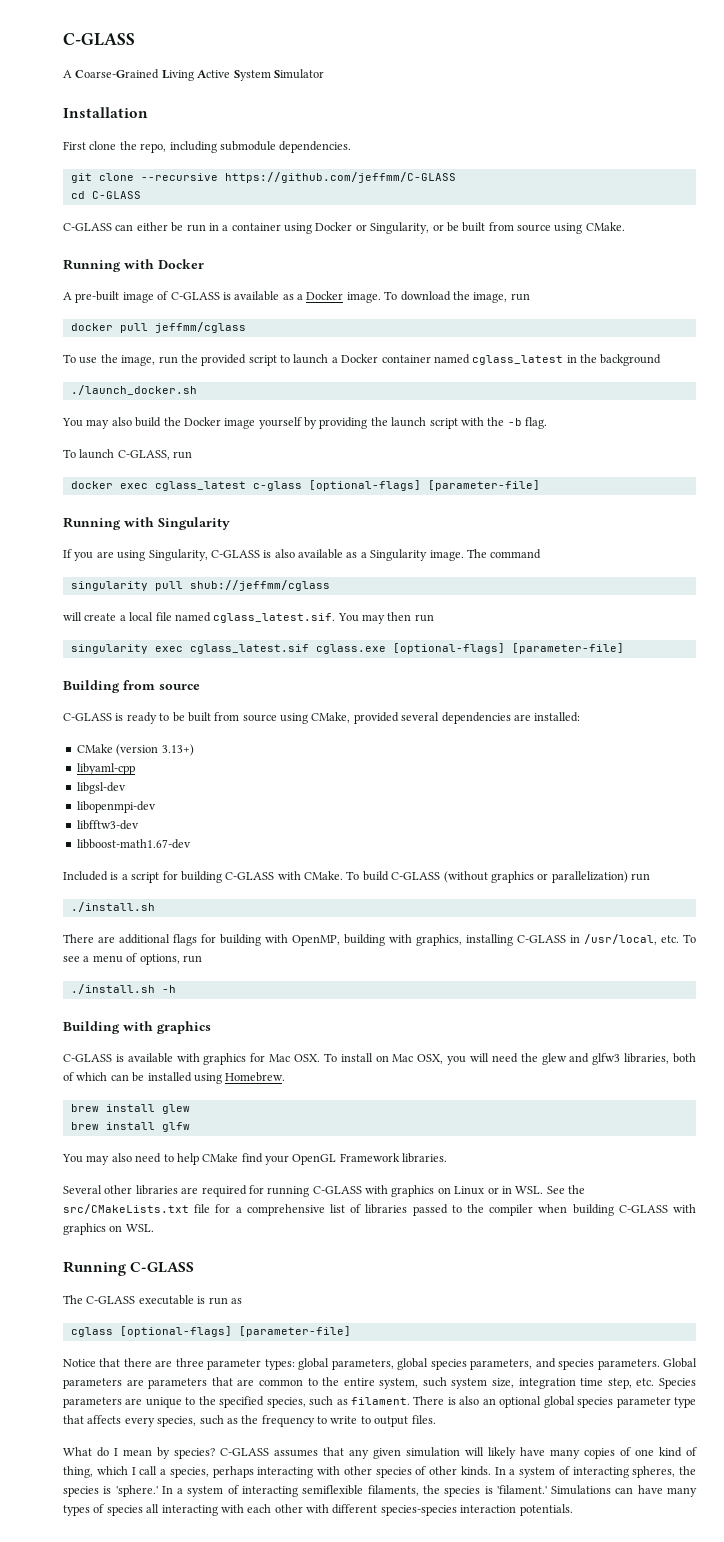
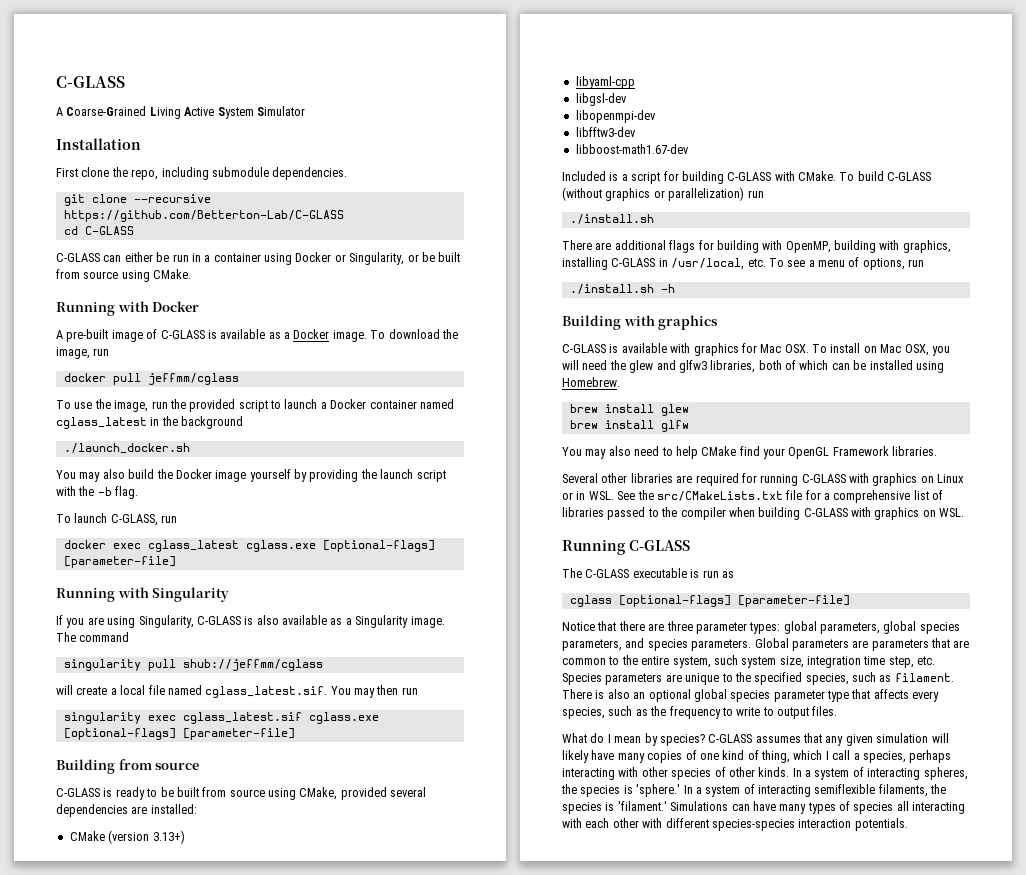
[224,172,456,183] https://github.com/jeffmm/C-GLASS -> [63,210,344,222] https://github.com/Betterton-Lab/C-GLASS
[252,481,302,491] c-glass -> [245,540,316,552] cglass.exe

________

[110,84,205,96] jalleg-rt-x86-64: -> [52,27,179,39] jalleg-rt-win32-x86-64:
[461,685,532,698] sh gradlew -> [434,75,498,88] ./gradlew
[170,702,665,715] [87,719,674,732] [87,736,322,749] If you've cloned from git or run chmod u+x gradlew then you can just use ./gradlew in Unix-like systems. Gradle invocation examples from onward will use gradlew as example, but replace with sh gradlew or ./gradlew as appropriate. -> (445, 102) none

________

**Problem to work on:** In the material above, find the line containing "[461,685,532,698] sh gradlew" and the line containing "[170,702,665,715] [87,719,674,732] [87,736,322,749]", then write out exactly those two lines and every line between them, and nothing more.

**Reply to the task:**
[461,685,532,698] sh gradlew -> [434,75,498,88] ./gradlew
[170,702,665,715] [87,719,674,732] [87,736,322,749] If you've cloned from git or run chmod u+x gradlew then you can just use ./gradlew in Unix-like systems. Gradle invocation examples from onward will use gradlew as example, but replace with sh gradlew or ./gradlew as appropriate. -> (445, 102) none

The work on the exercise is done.